KR20150005011A - Oxo-biodegradable polypropylene fiber - Google Patents

Abstract

The present invention relates to a polypropylene fiber including 99.0-99.85 wt% of homopolymer polypropylene and 0.05-1.0 wt% of pure hydroperoxide. Hydroperoxide is added to a process of manufacturing polypropylene fiber and plays a role as an additive for initiating radical reaction, thereby easily forming radicals in polypropylene sites. Therefore, the reaction of oxygen and radicals accelerates the degradable speed of the polypropylene fiber, leading to self-degradable polypropylene.

Description

Oxo-biodegradable polypropylene fiber < RTI ID = 0.0 >

The present invention relates to an environmentally friendly polypropylene fiber which can decompose spontaneously at a proper decomposition rate in a natural condition, that is, after a certain period of time.

Polypropylene is a polymer of propylene, which is one of the byproducts of petroleum refining. The polymer has an isotactic structure that is chemically very stable and has excellent strength and does not absorb moisture. Such polypropylene is excellent in mechanical properties, thermal properties and chemical properties and is rich in raw materials and easy to manufacture, and therefore can be used as a container, a wrapping paper, a sheet, a film or a foam in the form of articles, household appliances, packaging materials, industrial parts, Materials and so on. However, if it is discarded after use, it will not be decomposed for a long period of time in a natural environment due to its inherent stability, resulting in a disadvantage in its excellent properties, resulting in environmental problems.

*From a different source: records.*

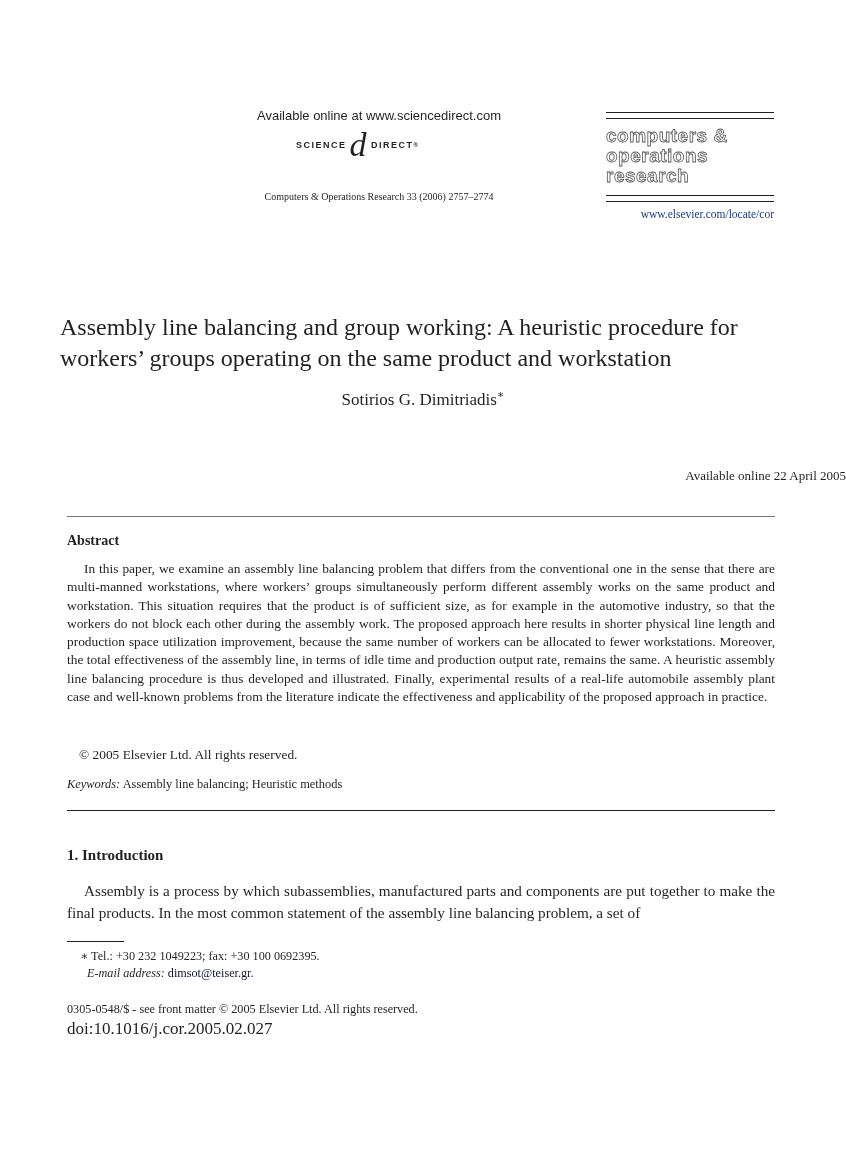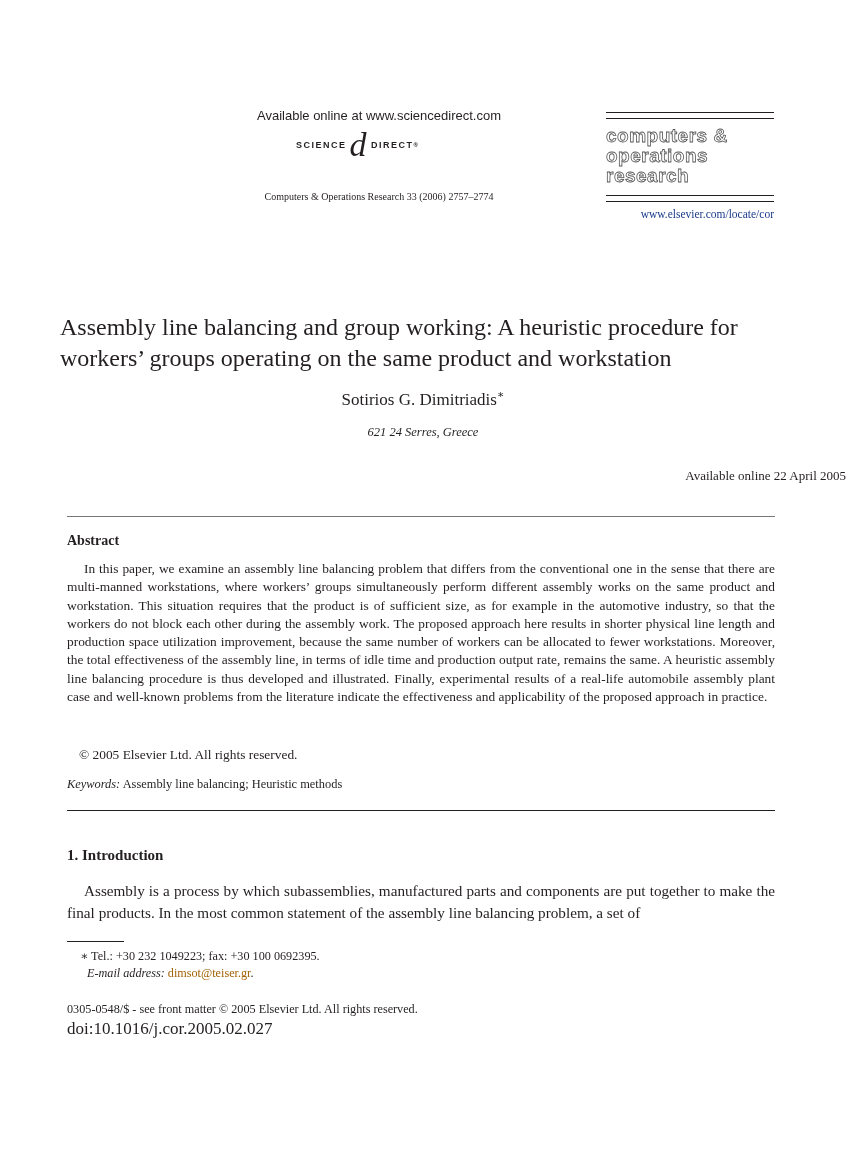--- a/index.html
+++ b/index.html
@@ -24,21 +24,21 @@
   .abs-body{left:67px;width:708px;top:560px;font-size:13.4px;line-height:18.3px;text-align:justify;text-indent:17px;}
   .copyright{left:67px;top:747px;font-size:13.4px;margin-left:12px;}
   .keywords{left:67px;top:777px;font-size:12.4px;}
   .keywords i{font-style:italic;}
   .hr2{left:67px;width:708px;top:810px;border-top:1.2px solid #231f20;}
   .sec-head{left:67px;top:847px;font-weight:bold;font-size:15px;}
   .intro{left:67px;width:708px;top:880px;font-size:15.2px;line-height:22px;text-align:justify;text-indent:17px;}
   .fn-rule{left:67px;width:57px;top:941px;border-top:1px solid #231f20;}
   .fn1{left:80px;top:949px;font-size:12.2px;}
   .fn2{left:87px;top:966px;font-size:12.2px;}
-  .fn2 .link{color:#a16207;}
+  .fn2 .link{color:#0f172a;}
   .front{left:67px;top:1002px;font-size:12.2px;}
   .doi{left:67px;top:1019px;font-size:17px;}
 </style>
 </head>
 <body>
 
 <div class="abs sd-online">Available online at www.sciencedirect.com</div>
 <div class="abs sd-logo">
   <span>SCIENCE</span>
   <span class="at">d</span>
@@ -56,21 +56,20 @@
 </div>
 <div class="abs rule-bot"></div>
 <div class="abs rule-bot2"></div>
 <div class="abs els-url">www.elsevier.com/locate/cor</div>
 
 <div class="abs title">Assembly line balancing and group working: A heuristic procedure for workers’ groups operating on the same product and workstation</div>
 <div class="abs author">
   <span>Sotirios G. Dimitriadis</span><sup style="font-size:11px">∗</sup>
 </div>
 <div class="abs affil">
-  <div>621 24 Serres, Greece</div>
 </div>
 <div class="abs avail">Available online 22 April 2005</div>
 
 <div class="abs hr1"></div>
 <div class="abs abs-head">Abstract</div>
 <div class="abs abs-body">In this paper, we examine an assembly line balancing problem that differs from the conventional one in the sense that there are multi-manned workstations, where workers’ groups simultaneously perform different assembly works on the same product and workstation. This situation requires that the product is of sufficient size, as for example in the automotive industry, so that the workers do not block each other during the assembly work. The proposed approach here results in shorter physical line length and production space utilization improvement, because the same number of workers can be allocated to fewer workstations. Moreover, the total effectiveness of the assembly line, in terms of idle time and production output rate, remains the same. A heuristic assembly line balancing procedure is thus developed and illustrated. Finally, experimental results of a real-life automobile assembly plant case and well-known problems from the literature indicate the effectiveness and applicability of the proposed approach in practice.</div>
 <div class="abs copyright">© 2005 Elsevier Ltd. All rights reserved.</div>
 <div class="abs keywords">
   <i>Keywords:</i>
   <span>Assembly line balancing; Heuristic methods</span>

Photodegradation additives for accelerating decomposition by light for biodegradation of general plastics including polypropylene, biodegradable resins for accelerating decomposition by microorganisms, and complex decomposition additives for simultaneously causing photodegradation and biodegradation have been studied. However, the photodegradation, complex decomposition additive and the like still have a disadvantage that the decomposition period is too long and the cost of the additive is so high that it is difficult to industrialize. Further, there is a problem that it is often difficult to apply it to existing mass production machines. In the case of biodegradable resins such as polylactic acid (PLA) polymers, the degradability is relatively good but the physical properties are poor and the cost is higher than that of conventional plastics. Therefore, there is a continuing demand for an environmentally friendly material which is self-decomposing in nature while having superior physical properties and economical properties as conventional plastics.

Accordingly, the present invention seeks to provide a self-degrading self-decomposing polypropylene fiber in nature.

The present invention also provides a thermal bond, a needle punch, and a spunlace nonwoven fabric which are self-decomposable after use, using self-decomposable polypropylene fibers as raw materials.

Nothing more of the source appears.